3537268 · April 9, 2025
AI-Generated Content: All content on this page was generated by AI to highlight key points from the meeting. For complete details and context, we recommend watching the full video. so we can fix them.

Summary

Michelle Alonso, Asbury Park director of planning and redevelopment, gave the City Council a step-by-step presentation on the city's waterfront redevelopment plan, CAFRA permitting, master redeveloper agreements and the finance and approval steps developers must clear before building in the waterfront.

Michelle Alonso, Asbury Park director of planning and redevelopment, gave the City Council a step-by-step presentation on the city's redevelopment process and the specific rules that apply to the waterfront redevelopment area.

Alonso told the council the Waterfront Redevelopment Area has been governed by a redevelopment plan in effect since February 2002 and has been amended over time.

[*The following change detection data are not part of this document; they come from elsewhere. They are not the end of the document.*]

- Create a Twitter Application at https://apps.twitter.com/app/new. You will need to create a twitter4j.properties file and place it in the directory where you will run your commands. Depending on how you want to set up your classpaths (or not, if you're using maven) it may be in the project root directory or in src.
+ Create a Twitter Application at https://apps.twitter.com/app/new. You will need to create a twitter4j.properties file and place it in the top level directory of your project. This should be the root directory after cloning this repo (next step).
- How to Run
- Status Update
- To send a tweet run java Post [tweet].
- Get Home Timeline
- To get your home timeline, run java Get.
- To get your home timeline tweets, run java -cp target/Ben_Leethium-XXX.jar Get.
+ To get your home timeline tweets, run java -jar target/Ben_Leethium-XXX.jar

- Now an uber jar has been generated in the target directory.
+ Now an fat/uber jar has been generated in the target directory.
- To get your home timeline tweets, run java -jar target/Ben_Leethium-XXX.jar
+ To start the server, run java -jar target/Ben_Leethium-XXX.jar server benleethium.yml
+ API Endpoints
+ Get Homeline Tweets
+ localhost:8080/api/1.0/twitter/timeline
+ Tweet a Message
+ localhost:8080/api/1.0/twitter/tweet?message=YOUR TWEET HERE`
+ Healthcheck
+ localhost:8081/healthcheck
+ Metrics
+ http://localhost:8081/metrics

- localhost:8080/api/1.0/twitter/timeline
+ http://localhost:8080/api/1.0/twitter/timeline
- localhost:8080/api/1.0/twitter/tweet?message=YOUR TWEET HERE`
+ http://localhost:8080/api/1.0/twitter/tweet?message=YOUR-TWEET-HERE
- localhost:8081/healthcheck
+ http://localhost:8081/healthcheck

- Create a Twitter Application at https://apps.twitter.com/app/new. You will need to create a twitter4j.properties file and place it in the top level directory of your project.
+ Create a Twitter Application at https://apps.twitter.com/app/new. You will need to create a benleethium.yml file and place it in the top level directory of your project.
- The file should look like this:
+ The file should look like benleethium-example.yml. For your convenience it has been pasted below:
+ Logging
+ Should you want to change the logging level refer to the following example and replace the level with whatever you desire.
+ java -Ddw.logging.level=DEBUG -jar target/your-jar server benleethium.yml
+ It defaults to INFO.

She said the plan sets maximum building heights for individual lots (with many interior lot centers capped at three or four stories and many edges capped at eight stories) and a blanket density cap for the waterfront: "no more than 3,164 residential units can be built in the waterfront," she said. Alonso also described a blanket CAFRA (Coastal Area Facility Review Act) permit that applies to the waterfront and said developers east of Memorial Drive proposing more than 24 units must apply to the New Jersey Department of Environmental Protection for CAFRA compliance.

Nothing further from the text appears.